Daisy was living in Dublin when she started doing comedy. She went to her first stand-up night on a “boring” date (the man, not the stand-up). He left early, she stayed, and made friends with some comics who encouraged her to pursue comedy herself.
For the first three years of her comedy career she was drinking a lot. She says: “I’m probably a better comic now, but it was easier when I was drinking… drunk me was an absolute liability, though. I’d have fun, but also I’d no doubt offend someone or lose my shoe. Drunk me was much less present than sober me.”
There’s more than one person involved in a comedy gig, and the tech people and bar staff aren’t there on a night out or to have fun. She emphasises the importance of respecting the other people you work alongside. She says all of this breezily, assuring me: “Now I don’t drink, and I’m delightful.”
Another theme of Fairy Elephant is body image, which is something I’m interested in getting her thoughts on. Daisy tells me that she put on weight in her early 20s and admits that she didn’t have the healthiest lifestyle. “Being someone who’s bigger, people can treat you differently,” she says, matter-of-factly, “whether that’s people on the street or your bosses at work.”
She expresses frustration with the diet industry, humorously despairing at before and after weight loss photos: “they’re mad… The ‘before’ photos are always in bad lighting, while the ‘after’ photos are taken in really good lighting, and they’re suddenly wearing a business suit and they’ve got these children with them. It’s like, hang on, these children look about ten, and there’s only a year between the photos.”
I ask her what she thinks about the body positivity movement: “it’s amazing.” She’s still turning up at Slimming World and doing her best but she’s losing weight for her health, not any other reason. She has some issues with the movement, too. For argument’s sake, she compares being overweight to smoking. “Obviously you wouldn’t go outside and shout at smokers for being unhealthy, but equally you would find it odd if a friend who smoked said they were part of the ‘black lungs are beautiful campaign,’ you know?” She applies that same logic to being overweight. “You don’t want to have a chat about it with a random man in a nightclub,” but, equally, she thinks it’s irresponsible to encourage anything unhealthy.
I’m curious about what else inspires her comedy. “I’m unlucky in life but I try to see the funny side,” she says.

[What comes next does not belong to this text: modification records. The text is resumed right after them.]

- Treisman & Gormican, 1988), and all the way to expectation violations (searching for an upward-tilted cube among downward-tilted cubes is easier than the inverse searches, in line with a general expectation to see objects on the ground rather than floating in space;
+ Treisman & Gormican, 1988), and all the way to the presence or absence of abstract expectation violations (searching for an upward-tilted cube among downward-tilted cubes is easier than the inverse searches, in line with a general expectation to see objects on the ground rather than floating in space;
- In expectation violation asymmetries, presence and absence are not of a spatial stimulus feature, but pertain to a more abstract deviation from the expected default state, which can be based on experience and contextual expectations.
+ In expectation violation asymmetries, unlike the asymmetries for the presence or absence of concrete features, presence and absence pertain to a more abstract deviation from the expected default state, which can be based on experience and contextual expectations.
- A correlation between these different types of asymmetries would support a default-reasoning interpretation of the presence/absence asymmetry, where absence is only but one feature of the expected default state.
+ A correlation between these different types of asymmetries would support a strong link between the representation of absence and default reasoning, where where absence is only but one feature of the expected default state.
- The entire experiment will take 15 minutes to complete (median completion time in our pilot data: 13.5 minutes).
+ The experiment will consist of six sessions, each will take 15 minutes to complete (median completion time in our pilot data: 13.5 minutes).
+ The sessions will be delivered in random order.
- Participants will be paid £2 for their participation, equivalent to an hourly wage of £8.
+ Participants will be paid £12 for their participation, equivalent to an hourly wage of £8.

For example, a few years ago her house flooded; “I had to live in a Travelodge for a bit.” Although this “wasn’t very funny at the time,” she saw the potential for a good piece of stand-up.
“It’s harder to make people laugh in a regular social situation than in a comedy club – it’s more involuntary, less expected.” If something funny happens in daily life and a friend laughs at a story, then she’ll take that as a sign to include it in a set.

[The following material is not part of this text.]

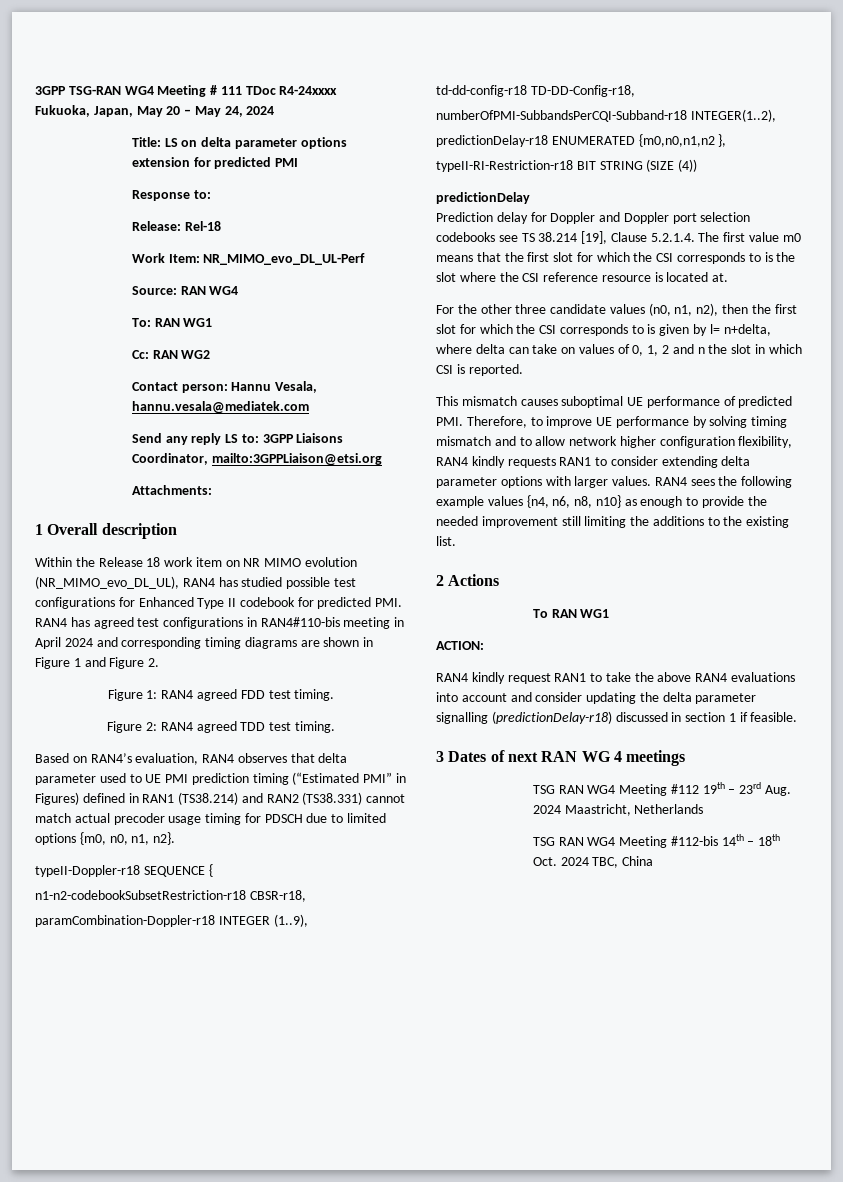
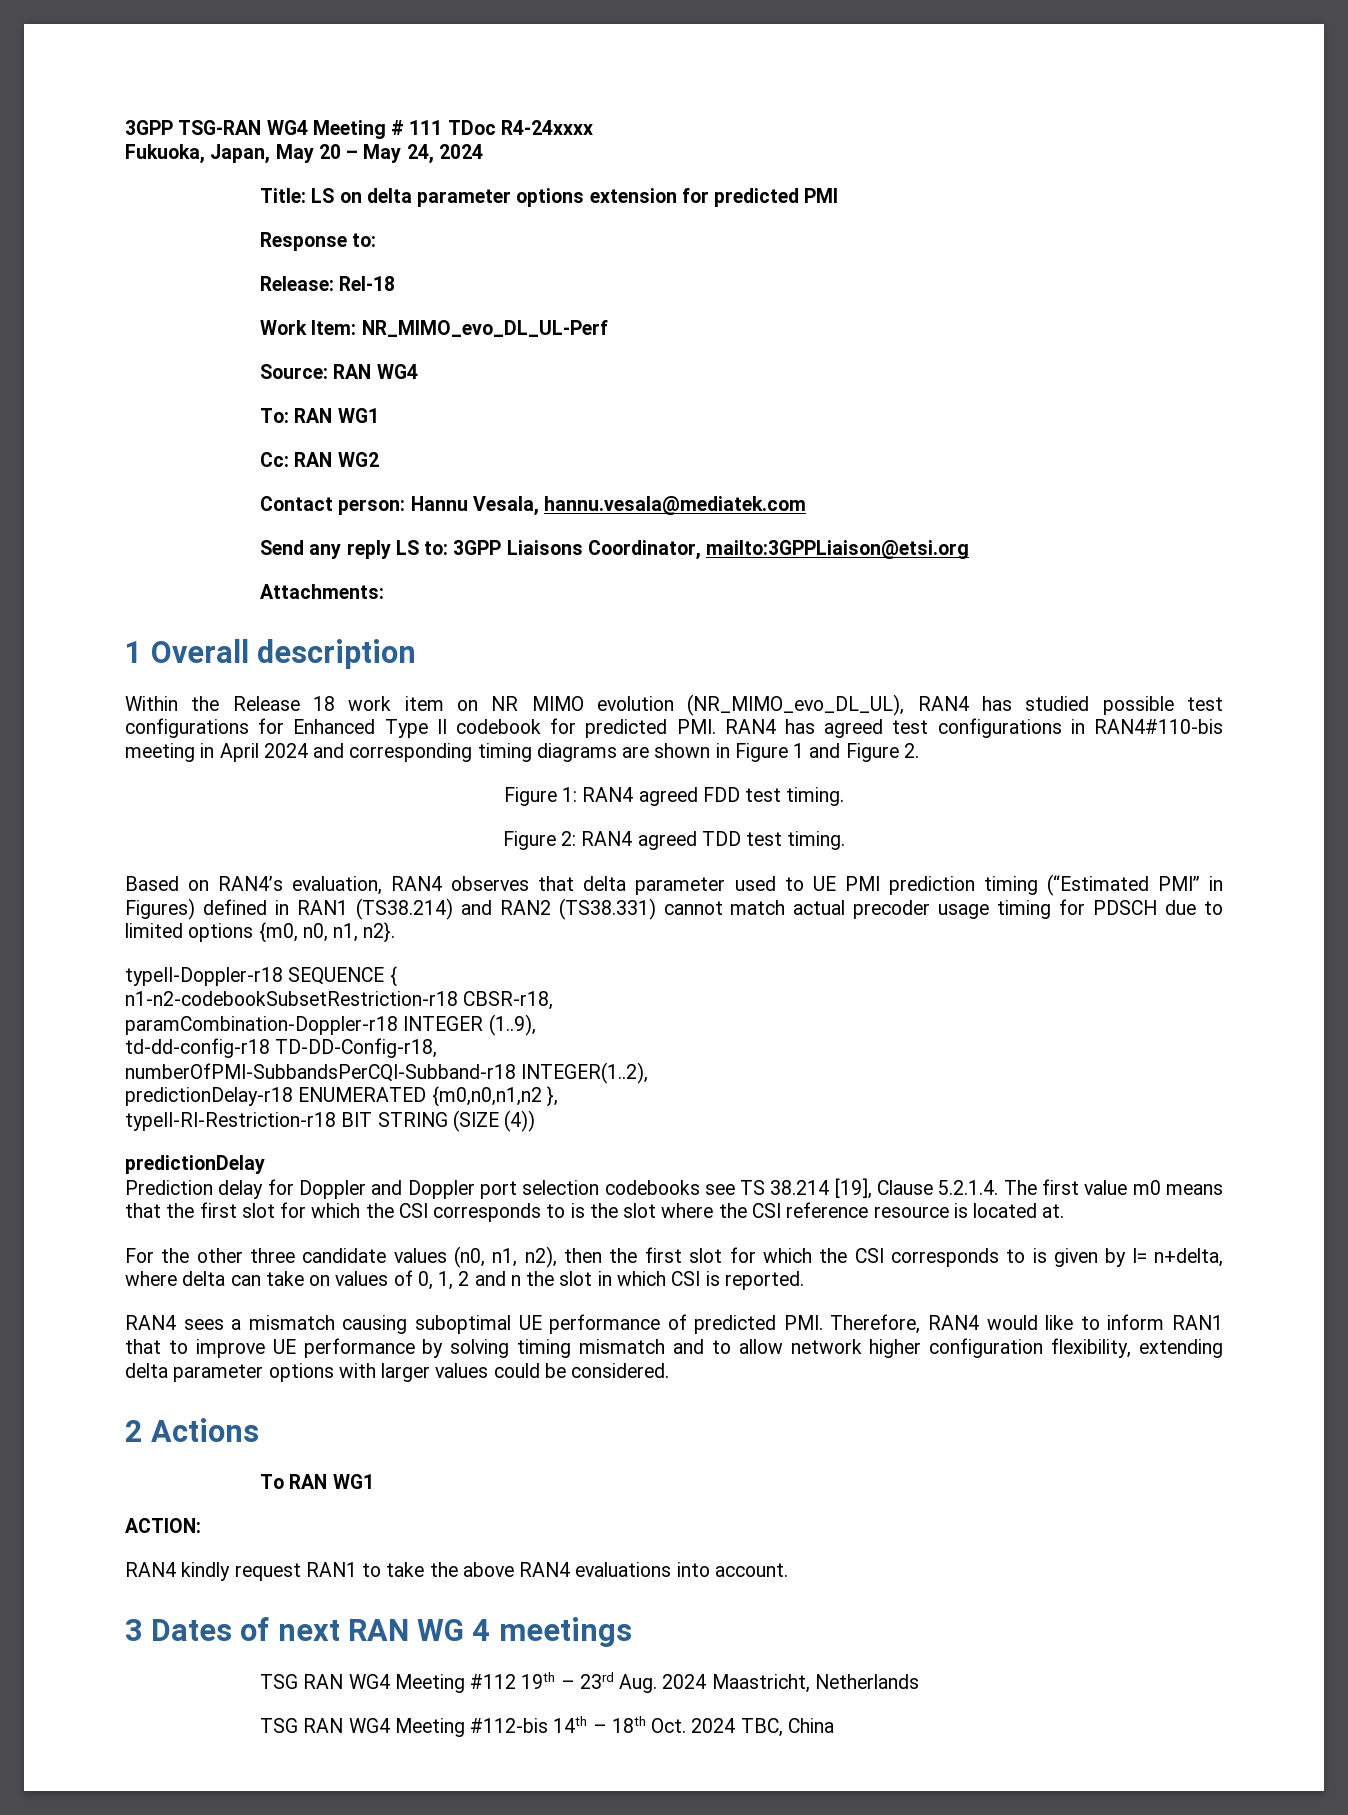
- This mismatch causes suboptimal UE performance of predicted PMI. Therefore, to improve UE performance by solving timing mismatch and to allow network higher configuration flexibility, RAN4 kindly requests RAN1 to consider extending delta parameter options with larger values. RAN4 sees the following example values {n4, n6, n8, n10} as enough to provide the needed improvement still limiting the additions to the existing list.
+ RAN4 sees a mismatch causing suboptimal UE performance of predicted PMI. Therefore, RAN4 would like to inform RAN1 that to improve UE performance by solving timing mismatch and to allow network higher configuration flexibility, extending delta parameter options with larger values could be considered.
- RAN4 kindly request RAN1 to take the above RAN4 evaluations into account and consider updating the delta parameter signalling (predictionDelay-r18) discussed in section 1 if feasible.
+ RAN4 kindly request RAN1 to take the above RAN4 evaluations into account.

She’s a big fan of Trevor Noah, host of The Daily Show, who she saw live when he was touring in Ireland. “His stand-up is amazing. He talked about serious stuff, like apartheid and growing up mixed race in South Africa, but you never felt sorry for him,” she says.

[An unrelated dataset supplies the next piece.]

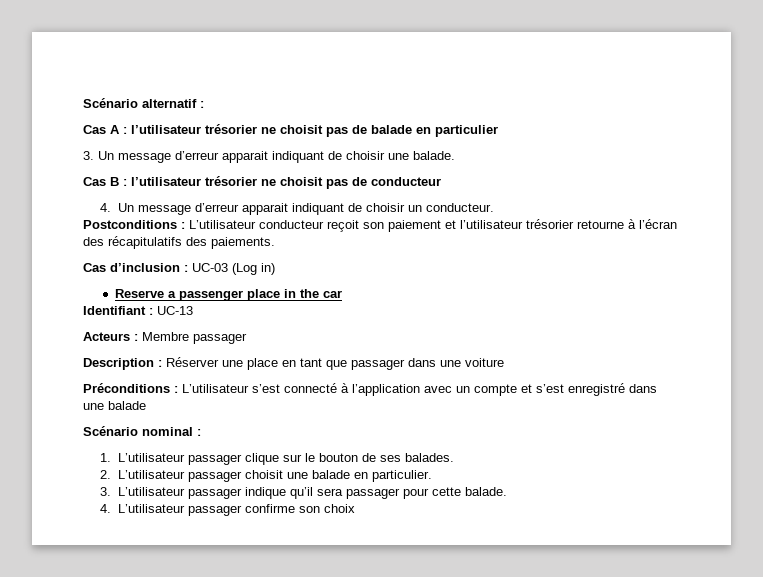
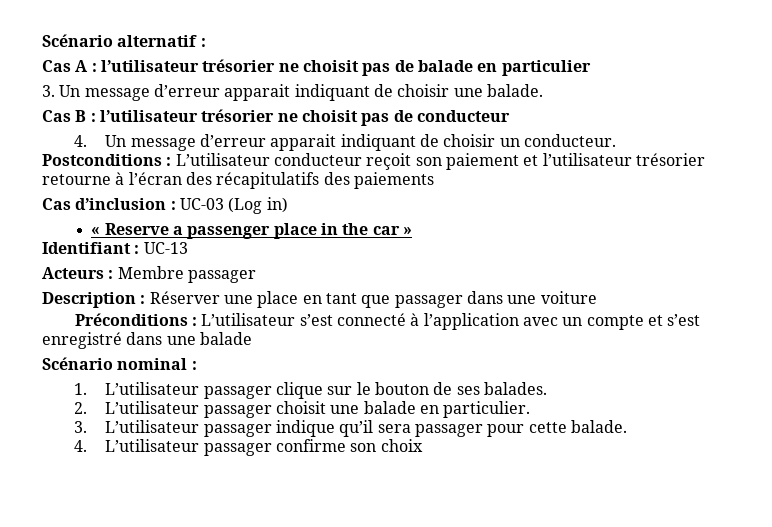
- Postconditions : L’utilisateur conducteur reçoit son paiement et l’utilisateur trésorier retourne à l’écran des récapitulatifs des paiements.
+ Postconditions : L’utilisateur conducteur reçoit son paiement et l’utilisateur trésorier retourne à l’écran des récapitulatifs des paiements
- Reserve a passenger place in the car
+ « Reserve a passenger place in the car »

“He’s a genius, incredible… I really look up to him.” She wants to achieve something similar in her shows, talking about sobriety, mental health, and other heavier topics, but wants people to laugh while they’re watching and think about it afterwards.
It seems likely that audiences will come away from Fairy Elephant with a lot to think about; Daisy’s honest, self-deprecating humour will resonate with many people. Her humour may segue into vulnerable discussions around addiction and anxiety, but after my conversation with her I have no doubt that she’ll do this deftly, sensitively, and to a lot of laughs.
Catch Daisy at the Edinburgh Fringe from 31st July to 26th August at Patter Hoose.